Antumi Pallas (born 13 November 1969), also known as Antumi Toasijé, is a Spanish-Colombian historian and advocate for Pan-Africanism of about half African descent (Afro-Spaniard). A Global History lecturer at the University of New York in Madrid as well as professor in other universities in Spain, he is a specialist in African History and culture, the African presence in Spain, racism, and Pan-African political philosophy. He is also the president of the Council for the Elimination of Racial or Ethnic Discrimination (CEDRE), a consultative body of the Spanish Ministry of Equality.

==Biography==
Antumi Toasijé was born on 13 November 1969 in Bogotá to Laura Victoria Valencia Rentería, an Afro-Colombian woman from Quibdó whose African roots are in the Temne people from Sierra Leone, and a Spanish father exiled from the francoist regime. He is closely affiliated with Equatorial Guinea and Ghana, but lives and works primarily in Spain where he moved at the age of two. Toasijé identifies spiritually as a Buddhist.

Antumi Toasijé earned his PhD from the University of Alcala in Spain in History, culture and thought, with a Thesis on the black presence in Spain from the Iron Age to present times Previously he studied at the University of the Balearic Islands and obtained the title of Licentiate in history before starting his doctorate degree from the Autonomous University of Madrid. He has been the director of the Center for Pan-African Studies, president of the Pan-African Center, director of the Journal of Migrations of the Federation of Balearic Immigrant Associations, and has been a member of the Group of African Studies at the Autonomous University of Madrid.
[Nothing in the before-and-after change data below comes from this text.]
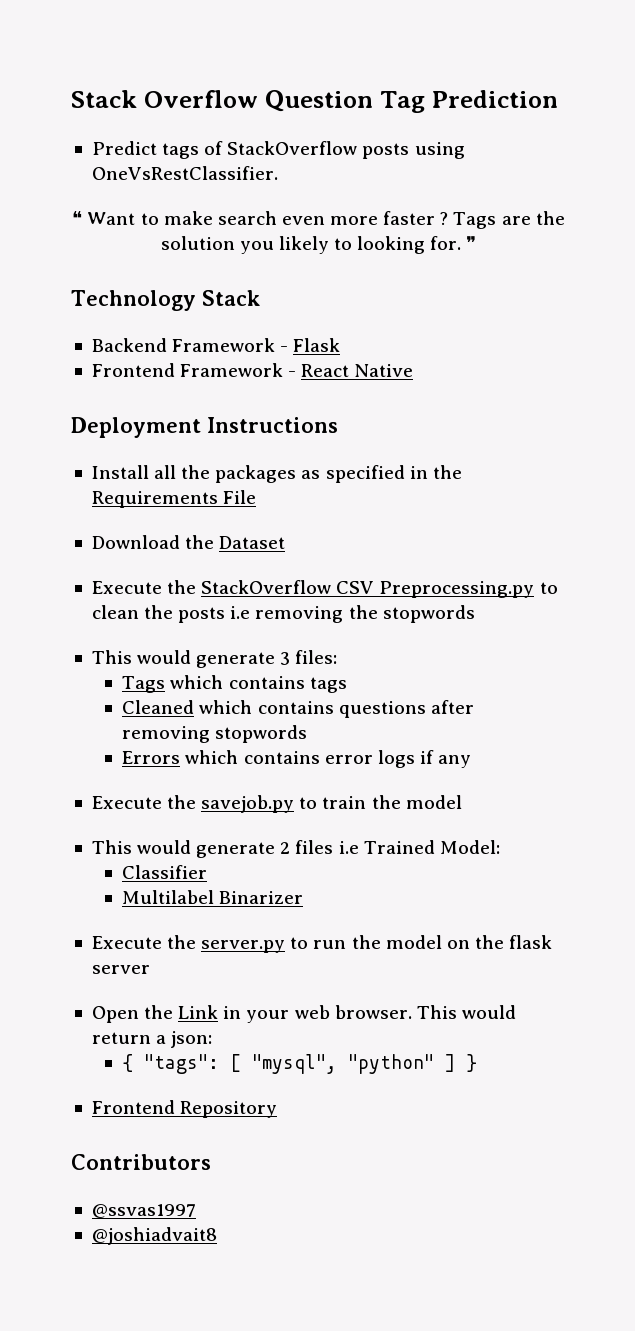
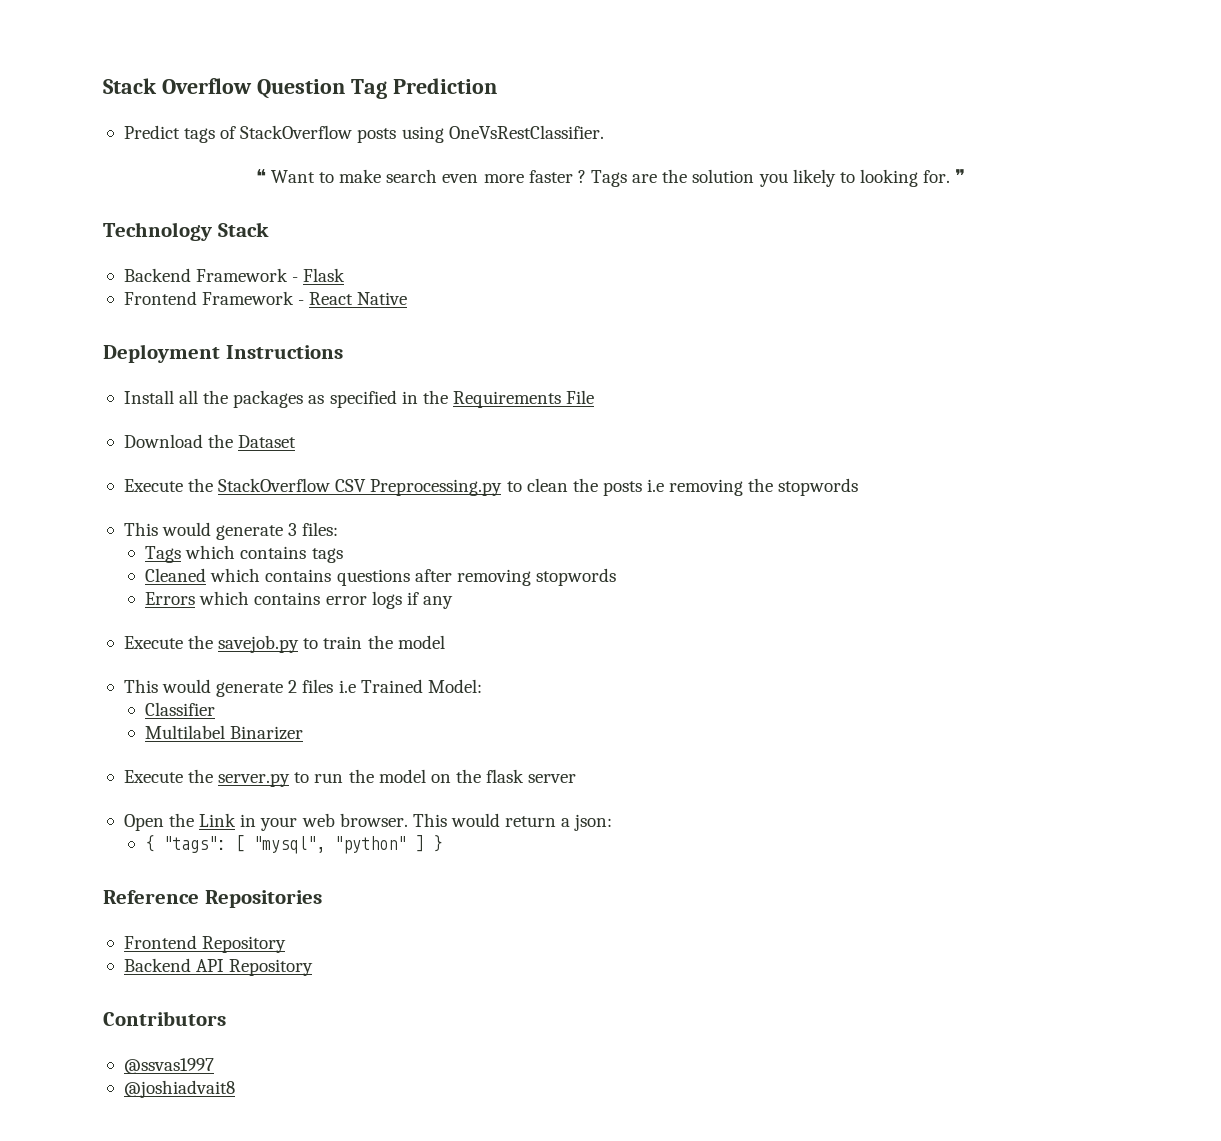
(478, 1063) none -> [103,890,322,908] // Reference Repositories
(278, 1109) none -> [123,958,314,976] // Backend API Repository

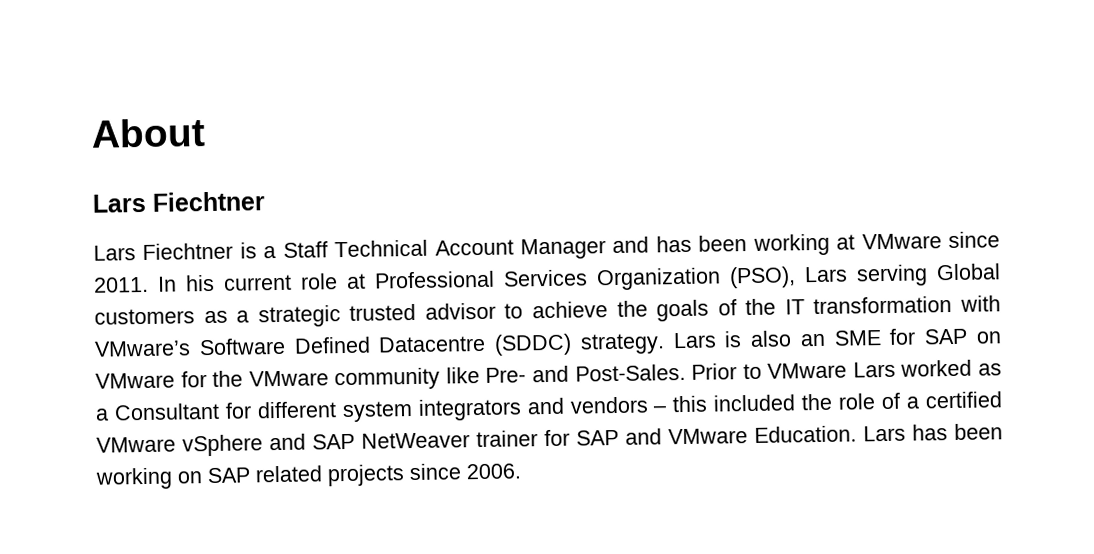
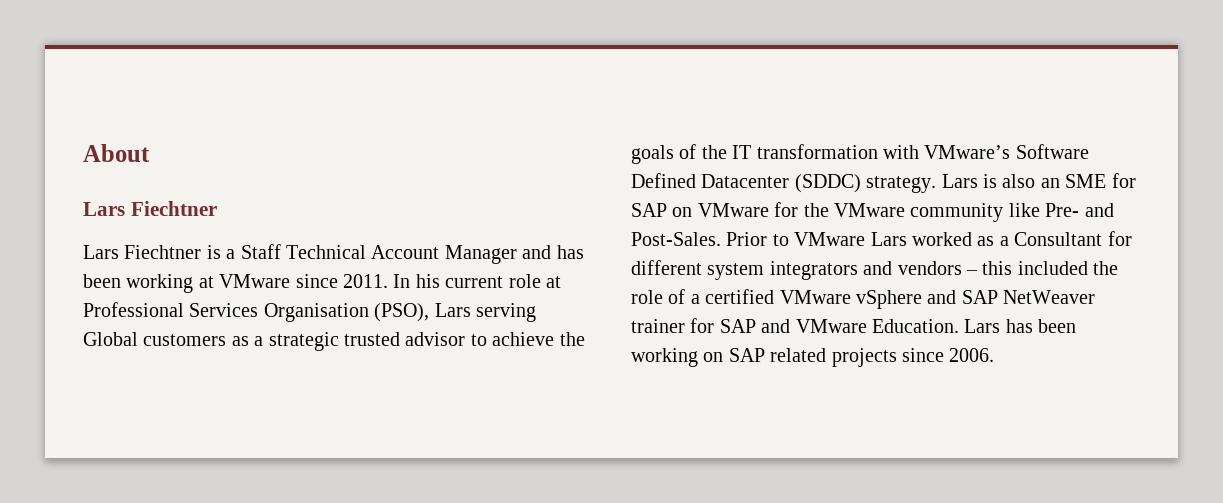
[596,267,721,291] Organization -> [263,303,369,322] Organisation
[378,335,487,353] Datacentre -> [701,174,790,188] Datacenter

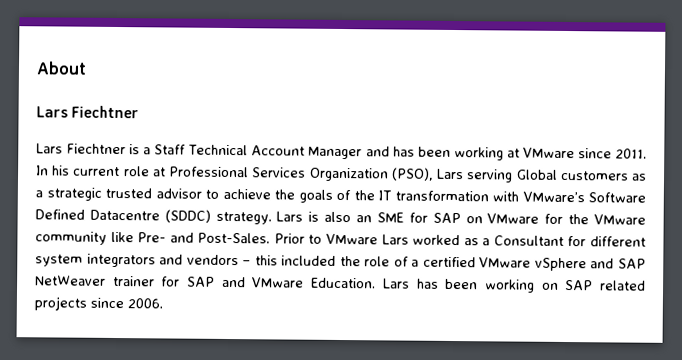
[263,303,369,322] Organisation -> [308,167,389,182] Organization
[701,174,790,188] Datacenter -> [89,209,160,221] Datacentre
Toasijé lived his early years in Ibiza in the Balearic Islands where he took up painting and poetry. He was a member of the poetic group Desfauste and participated actively in the cultural life of the island. In 2003, together with a group of African intellectuals, he founded the Association of African and Pan-African Studies, whose journal Nsibidi was the first Spanish-language journal of African social studies. In 2005 he directed the scientific committee of the 2nd Pan-African Congress in Spain under the auspices of the National University of Distance Education. Later he became involved with the Spaniard slavery reparations movement, culminating on 17 February 2009 with the passage of a non-binding motion on the matter by the Congress of Deputies. Toasijé is a recognized figure of afrocentricity and Pan Africanism in the Spanish Speaking world. Currently, he is part of the civil society working team of facilitators of the African Union 6th Region in charge of Spain and the Spanish Speaking Countries. Also Antumi Toasijé is the prime impetus behind the New Universal Calendar (NUCAL) movement.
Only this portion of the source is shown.